Sunshine Clinic: A Novel with Recipes

Image of Sunshine Clinic: A Novel with Recipes
Release Date: 
May 12, 2024
Publisher/Imprint: 
Fleets Bay Press
Pages: 
315
Reviewed by: 

“Read this book for the story, the characters, and the setting, and savor it for the food and the recipes.”

Meera Ekkanath Klein's third and probably her best novel, Sunshine Clinic, offers 15 recipes for savory dishes such as Potato Green Bean Stew, plus the ingredients and easy to follow instructions. Food also figures throughout the text itself, though Klein doesn't describe what Sunny, an Indian doctor, and Callum, her dashing Scottish fiance, eat in a posh restaurant for tourists and upscale locals.  

Sunshine Clinic is about the comforts of home, including home cooking, not the fare one can find in restaurant dining rooms. It's a homey book with dollops of romance and love, and ample servings of friendship and family ties.

Callum might have been introduced earlier in the plot, but when he does arrive he’s a welcome addition to the characters, especially the large cast of women, including the Indian villagers who are the true heroes in a narrative that honors contemporary western medicine and traditional eastern spirituality.
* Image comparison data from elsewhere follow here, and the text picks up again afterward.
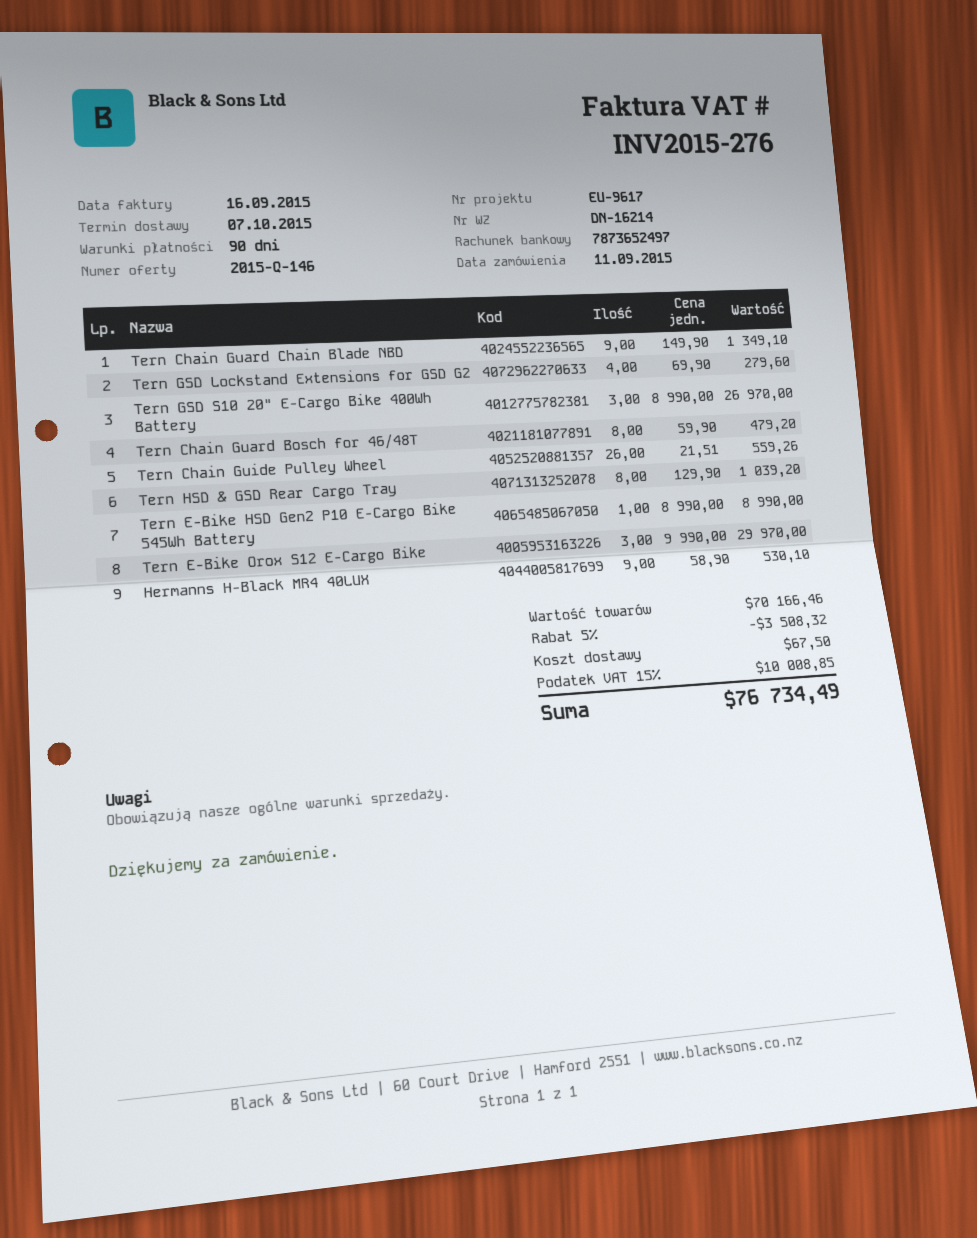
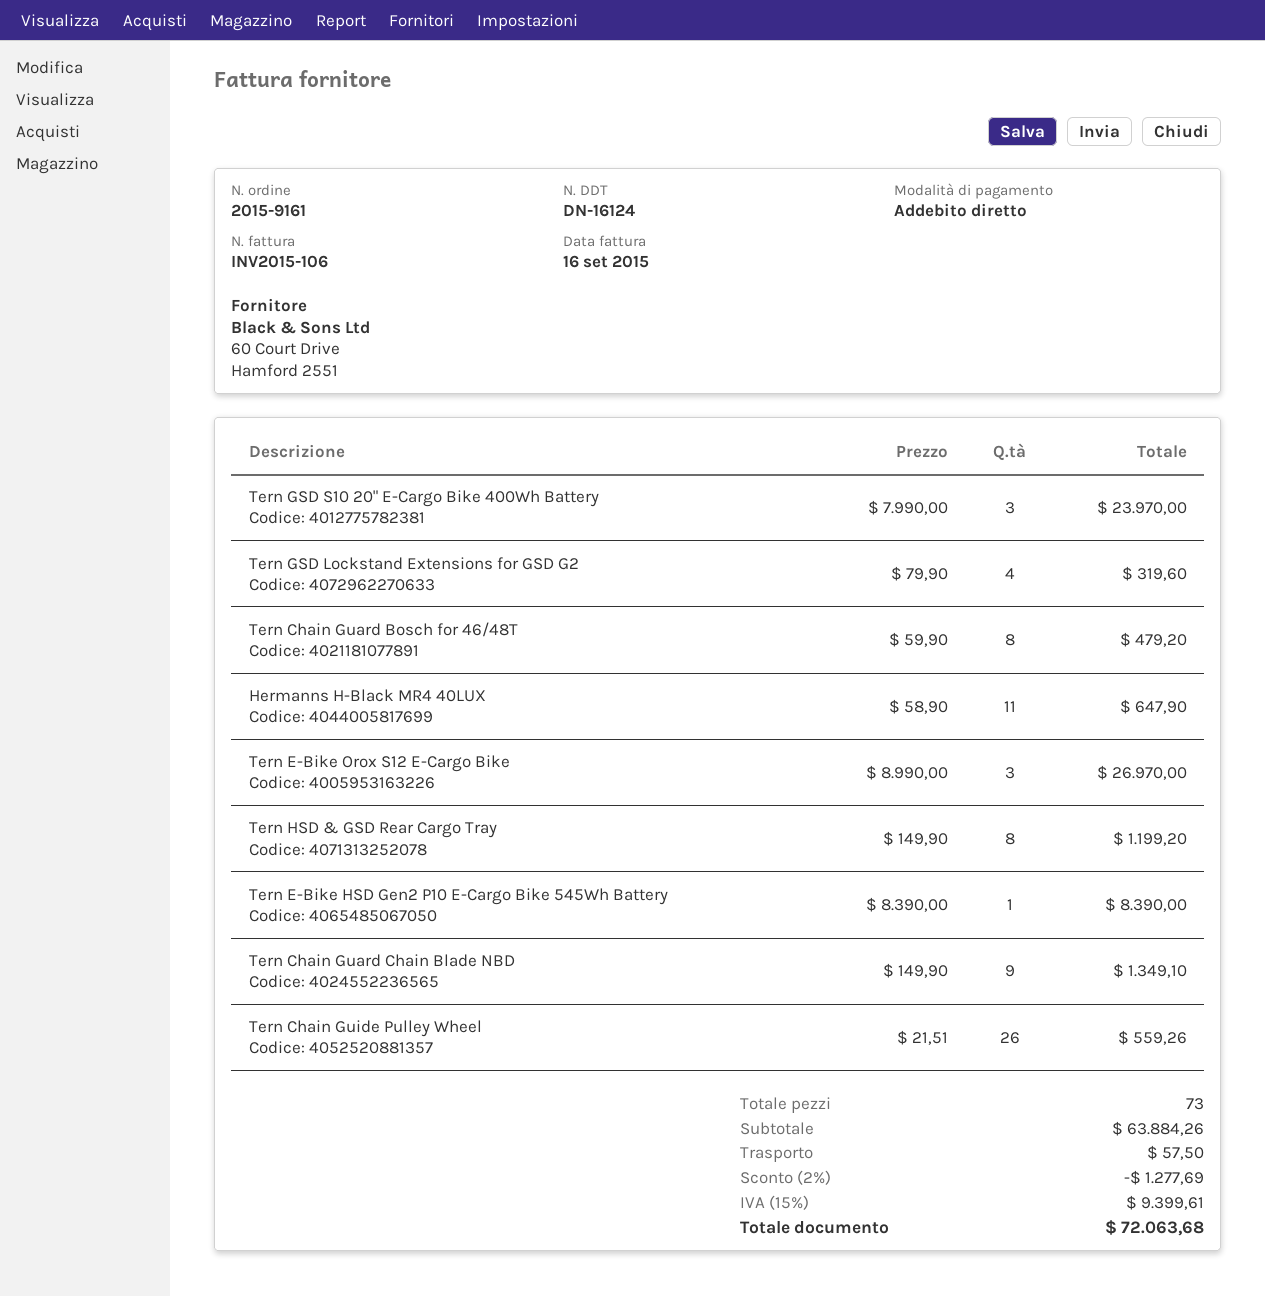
delivery note number: DN-16214 -> DN-16124
invoice number: INV2015-276 -> INV2015-106
Tern GSD Lockstand Extensions for GSD G2: 4 x 69.90 = 279.60 -> 4 x 79.90 = 319.60
Tern GSD S10 20" E-Cargo Bike 400Wh Battery: 3 x 8990.00 = 26970.00 -> 3 x 7990.00 = 23970.00
Tern HSD & GSD Rear Cargo Tray: 8 x 129.90 = 1039.20 -> 8 x 149.90 = 1199.20
Tern E-Bike HSD Gen2 P10 E-Cargo Bike 545Wh Battery: 1 x 8990.00 = 8990.00 -> 1 x 8390.00 = 8390.00
Tern E-Bike Orox S12 E-Cargo Bike: 3 x 9990.00 = 29970.00 -> 3 x 8990.00 = 26970.00
Hermanns H-Black MR4 40LUX: 9 x 58.90 = 530.10 -> 11 x 58.90 = 647.90
subtotal: 70166.46 -> 63884.26
discount: 5% = 3508.32 -> 2% = 1277.69
shipping: 67.50 -> 57.50
tax: 15% = 10008.85 -> 15% = 9399.61
total: 76734.49 -> 72063.68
Dr. Sunny saves lives at her clinic, mends broken bones, helps women give birth to babies, and knits the community together, including the Mother Superior and the sisters in the church who co-exist with the villagers who owe their allegiance to the Goddess.

Along with melodrama, adventure, and a nod toward matriarchy, there's comedy, and a cinematic conclusion that should satisfy devoted readers of romance fiction. Westerners and Easterners who know that East and West do meet and comingle will delight in the way the author resolves the dramatic conflicts she has created.

Klein's pacing is excellent, the suspense first rate and her prose enticing as, for example, when she writes "the eastern sky was a warm promise on the distant horizon." The author takes a long view of life and also describes people and places up close.

At the end of the story, villagers cheer the couple who are joined together from opposite ends of the world, while "drummers started beating a jubilant rhythm." The drumming leaps off the page.

Klein, who was born in India, and who has lived for decades in California with her American husband and their sons, knows how to please readers from New Delhi to New York and from Kerala to California. Read this book for the story, the characters, and the setting, and savor it for the food and the recipes.